• [DATA EXTRACTS]
Content starts
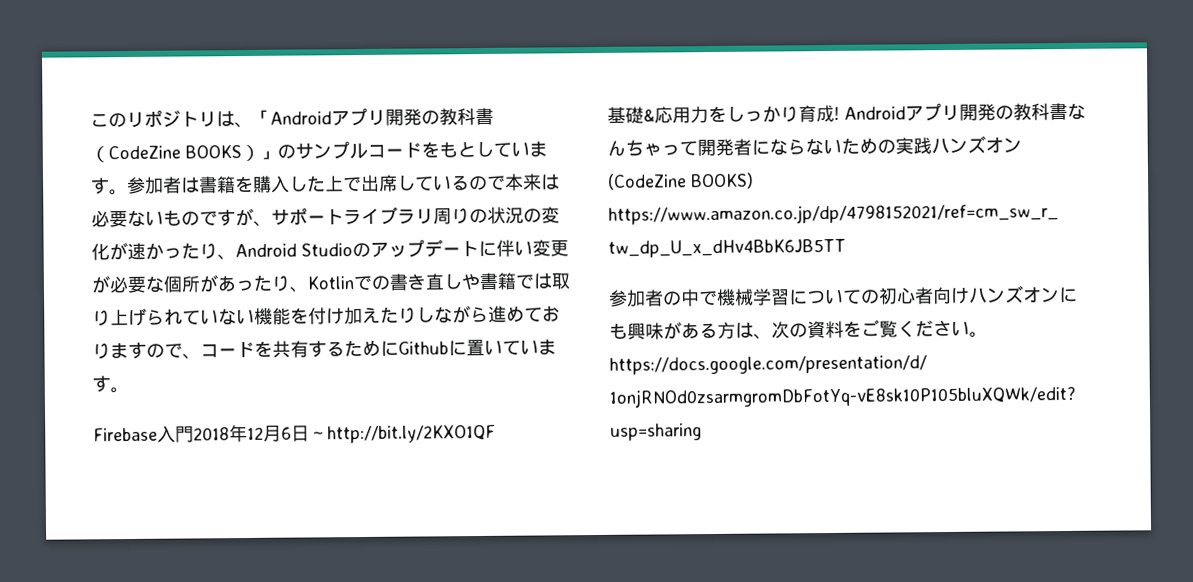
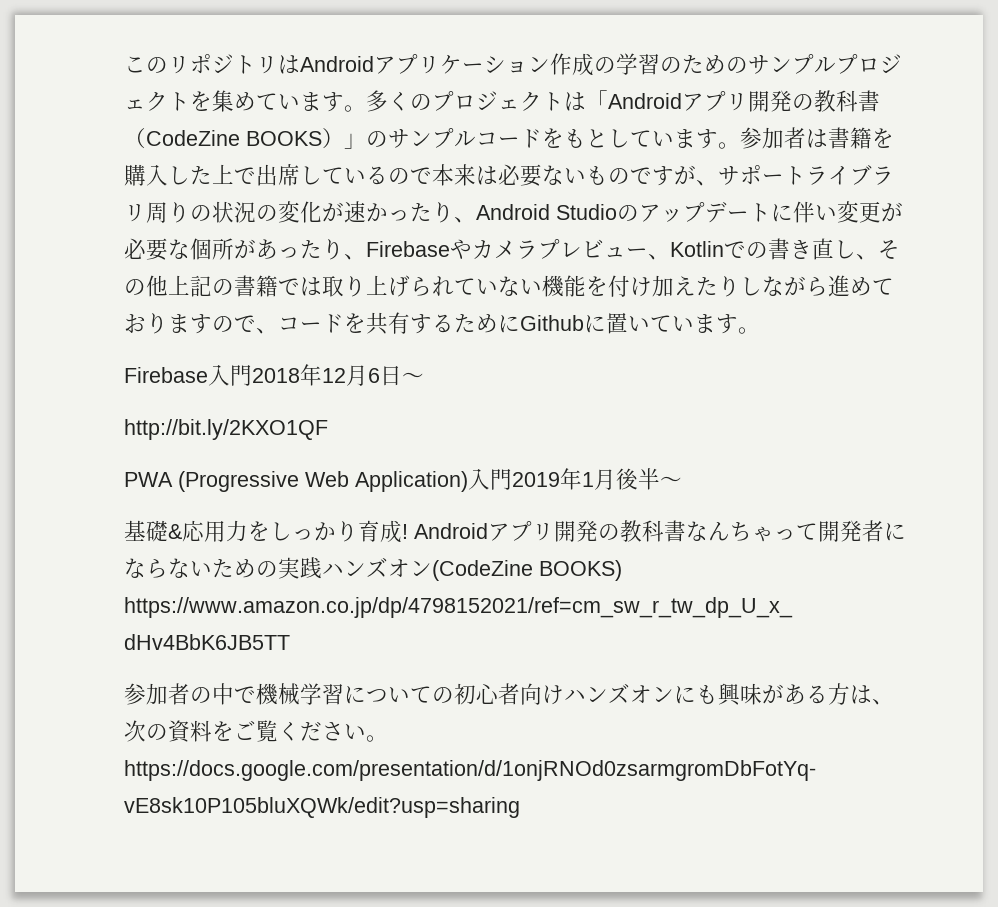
[234,121,253,129] 、 -> [300,53,902,76] [124,90,586,112] Androidアプリケーション作成の学習のためのサンプルプロジェクトを集めています。多くのプロジェクトは
(309, 289) none -> [366,239,670,260] Firebaseやカメラプレビュー、
[461,273,480,291] や -> [856,240,900,260] [124,275,234,297] 、その他上記の
(328, 435) none -> (424, 377) //
(496, 434) none -> [124,468,682,492] // PWA (Progressive Web Application)入門2019年1月後半～

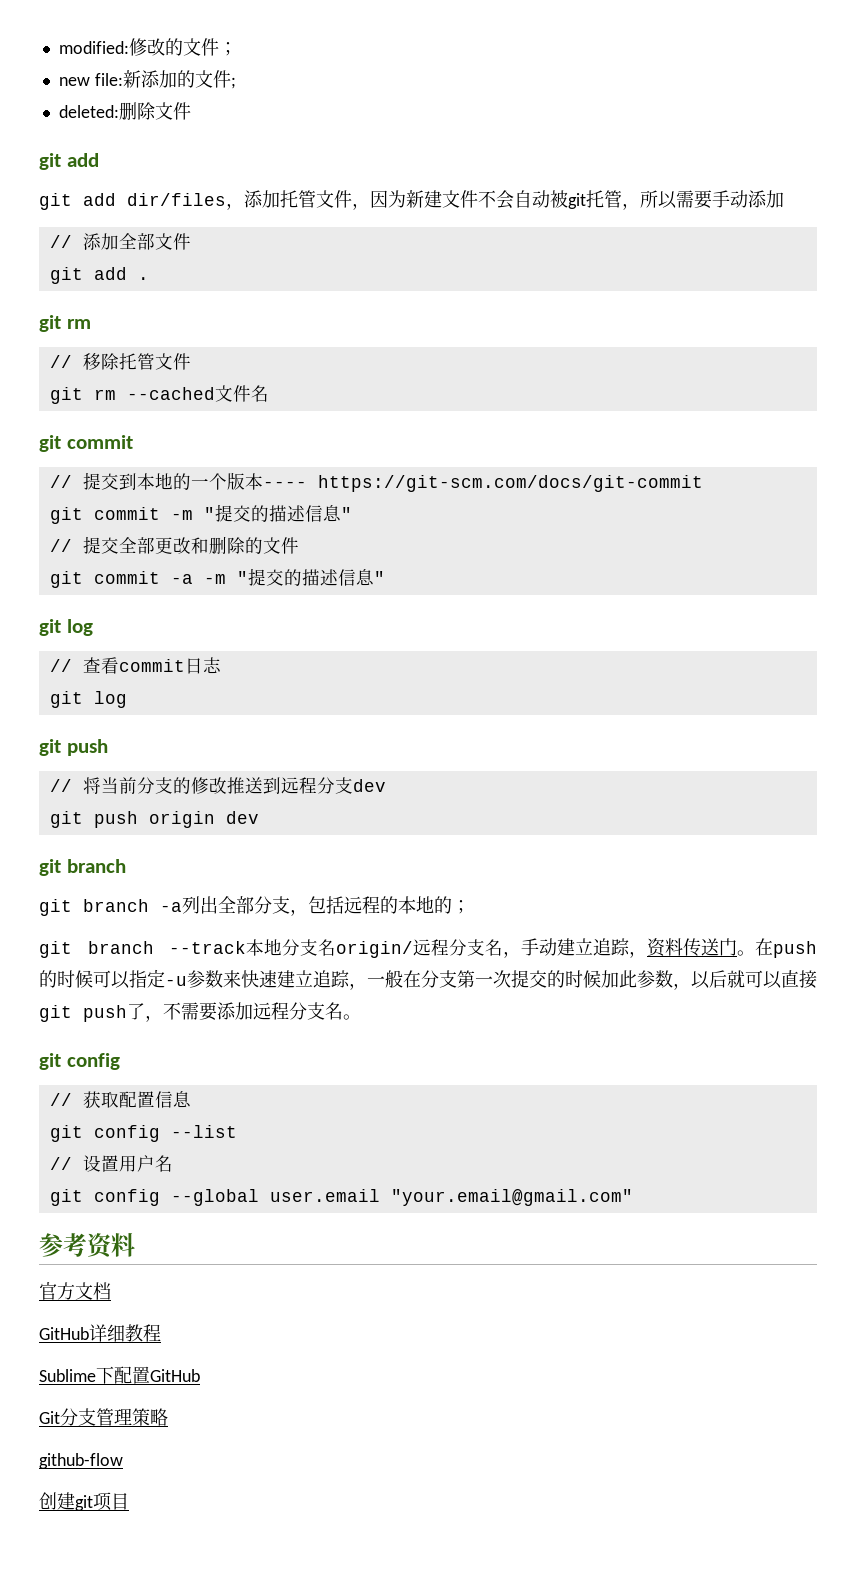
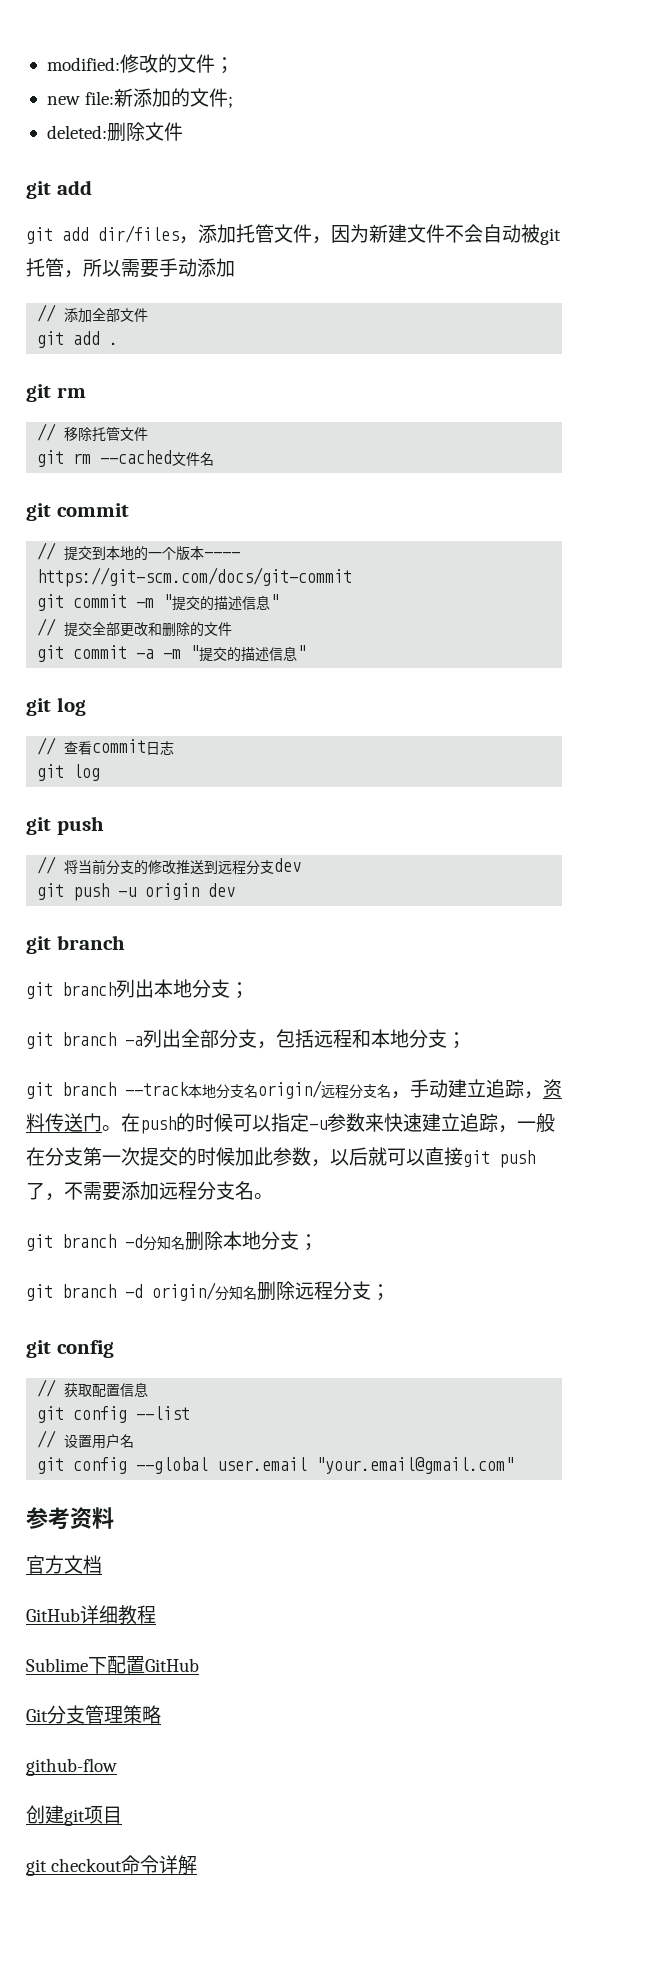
(138, 819) none -> [118,887,137,897] -u
(126, 866) none -> [26,979,249,999] // git branch列出本地分支；
[380,896,452,914] 的本地的 -> [352,1029,447,1048] 和本地分支
(361, 1017) none -> [26,1231,318,1251] [26,1281,390,1301] // git branch -d分知名删除本地分支； // git branch -d origin/分知名删除远程分支；
(129, 1501) none -> [26,1855,198,1876] // git checkout命令详解

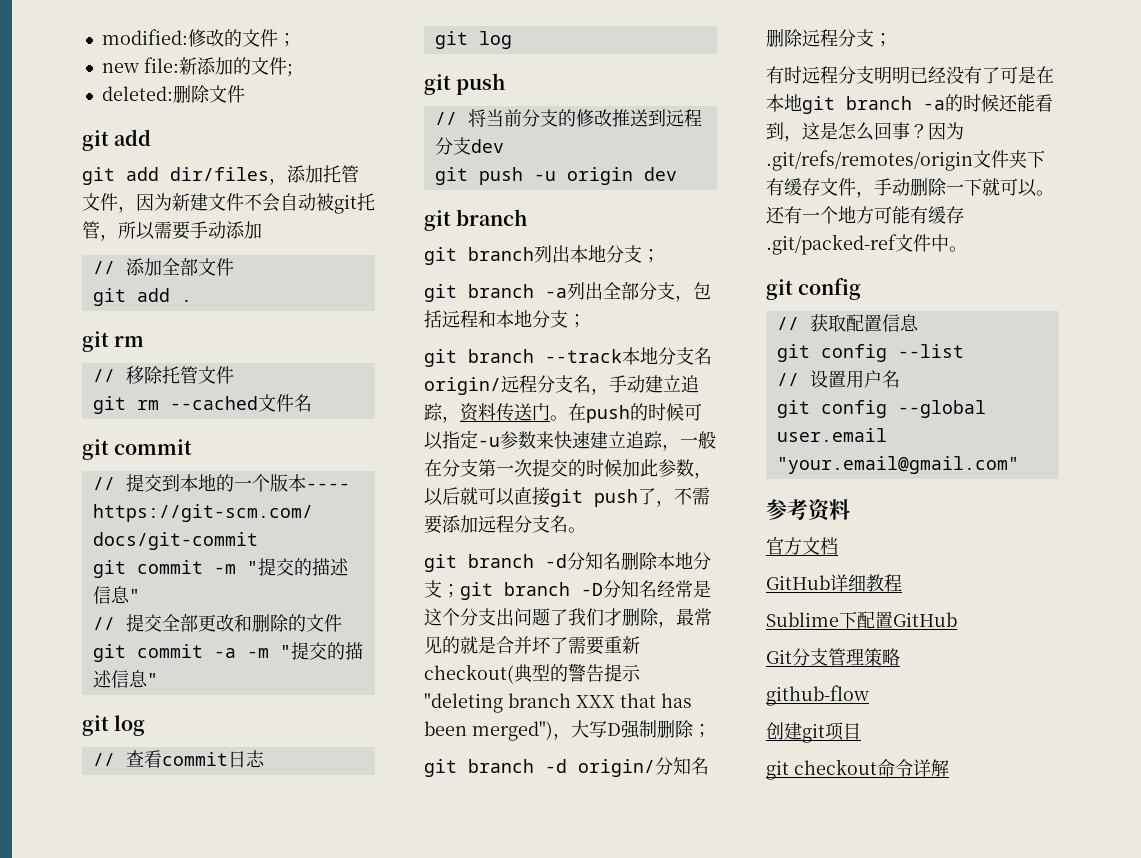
(318, 1242) none -> [460,580,711,600] [424,608,712,628] [424,636,640,655] [424,663,641,684] [424,693,692,713] [424,720,711,741] git branch -D分知名经常是这个分支出问题了我们才删除，最常见的就是合并坏了需要重新checkout(典型的警告提示"deleting branch XXX that has been merged")，大写D强制删除；
(390, 1292) none -> [766,66,1054,84] [766,94,1053,114] [766,122,964,142] [766,150,1045,171] [766,178,1054,198] [766,206,964,224] [766,234,967,255] // 有时远程分支明明已经没有了可是在本地git branch -a的时候还能看到，这是怎么回事？因为.git/refs/remotes/origin文件夹下有缓存文件，手动删除一下就可以。还有一个地方可能有缓存.git/packed-ref文件中。

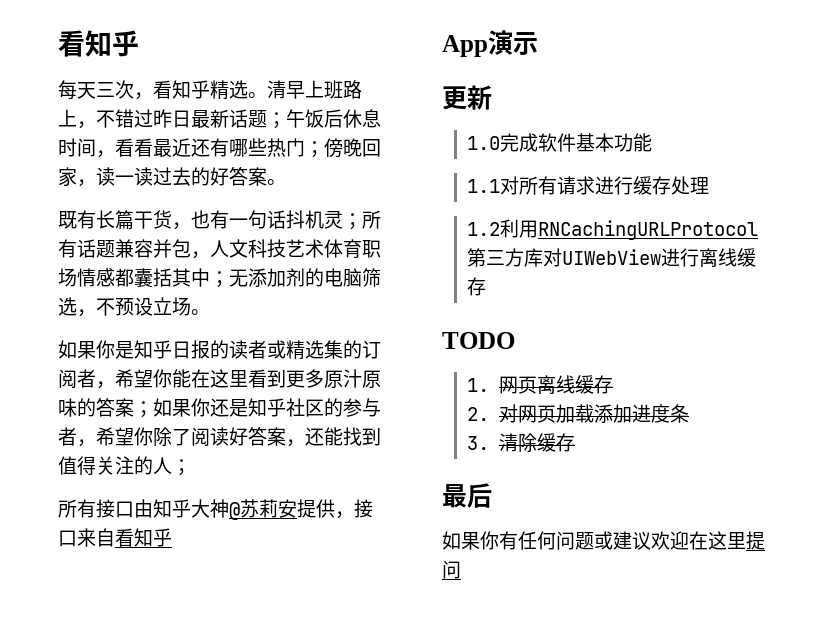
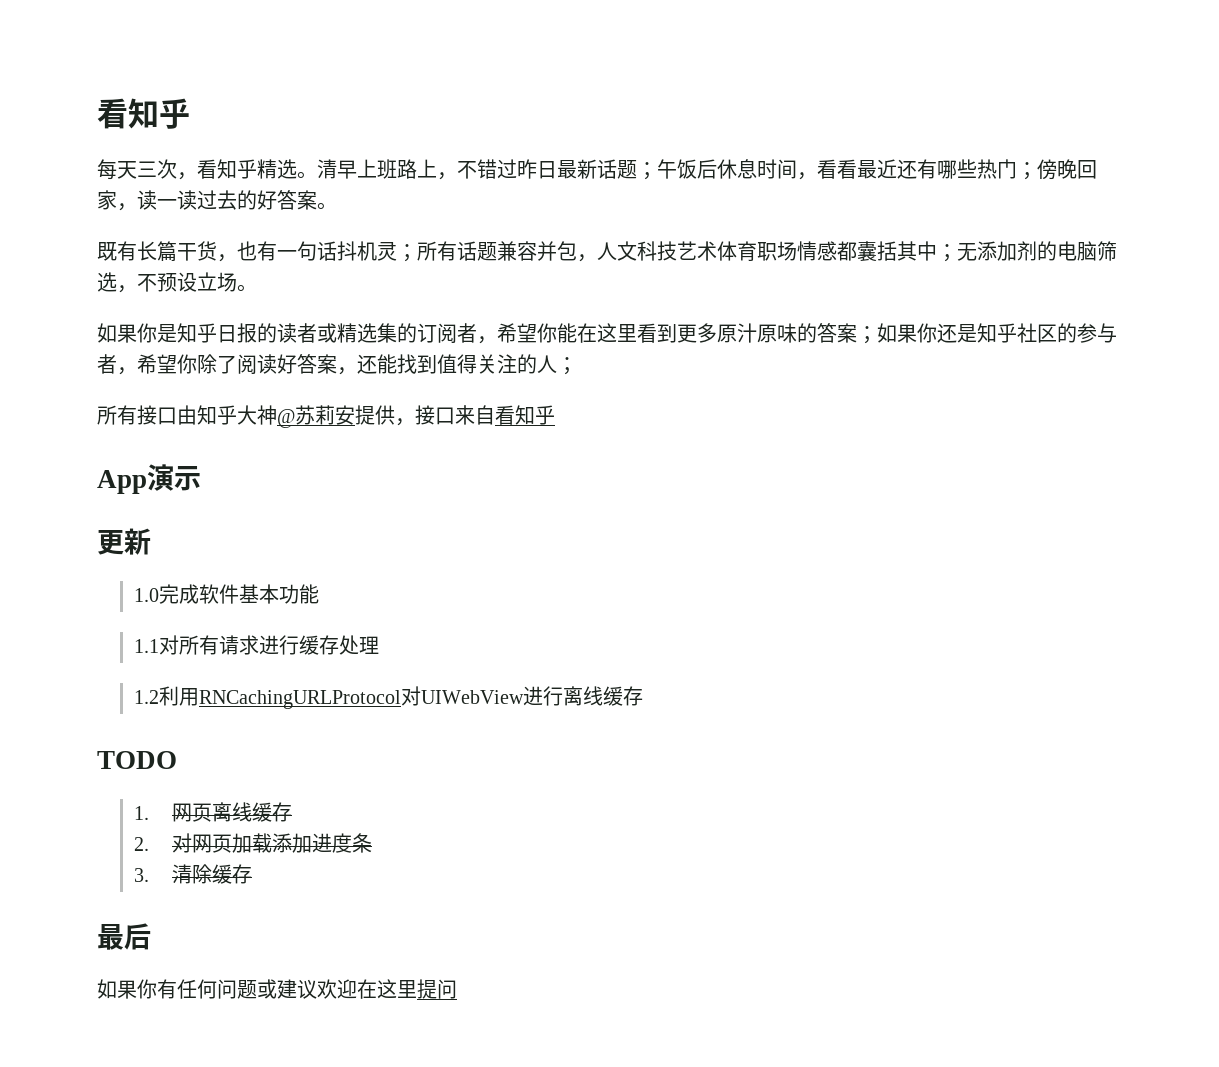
[467,248,544,267] 第三方库 -> (402, 699) none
Content ends
• [EXERCISE INSTRUCTIONS]
Reproduce the whole listing word for word, setting aside any pictures.

• [TASK SOLUTION]
[234,121,253,129] 、 -> [300,53,902,76] [124,90,586,112] Androidアプリケーション作成の学習のためのサンプルプロジェクトを集めています。多くのプロジェクトは
(309, 289) none -> [366,239,670,260] Firebaseやカメラプレビュー、
[461,273,480,291] や -> [856,240,900,260] [124,275,234,297] 、その他上記の
(328, 435) none -> (424, 377) //
(496, 434) none -> [124,468,682,492] // PWA (Progressive Web Application)入門2019年1月後半～

(138, 819) none -> [118,887,137,897] -u
(126, 866) none -> [26,979,249,999] // git branch列出本地分支；
[380,896,452,914] 的本地的 -> [352,1029,447,1048] 和本地分支
(361, 1017) none -> [26,1231,318,1251] [26,1281,390,1301] // git branch -d分知名删除本地分支； // git branch -d origin/分知名删除远程分支；
(129, 1501) none -> [26,1855,198,1876] // git checkout命令详解

(318, 1242) none -> [460,580,711,600] [424,608,712,628] [424,636,640,655] [424,663,641,684] [424,693,692,713] [424,720,711,741] git branch -D分知名经常是这个分支出问题了我们才删除，最常见的就是合并坏了需要重新checkout(典型的警告提示"deleting branch XXX that has been merged")，大写D强制删除；
(390, 1292) none -> [766,66,1054,84] [766,94,1053,114] [766,122,964,142] [766,150,1045,171] [766,178,1054,198] [766,206,964,224] [766,234,967,255] // 有时远程分支明明已经没有了可是在本地git branch -a的时候还能看到，这是怎么回事？因为.git/refs/remotes/origin文件夹下有缓存文件，手动删除一下就可以。还有一个地方可能有缓存.git/packed-ref文件中。

[467,248,544,267] 第三方库 -> (402, 699) none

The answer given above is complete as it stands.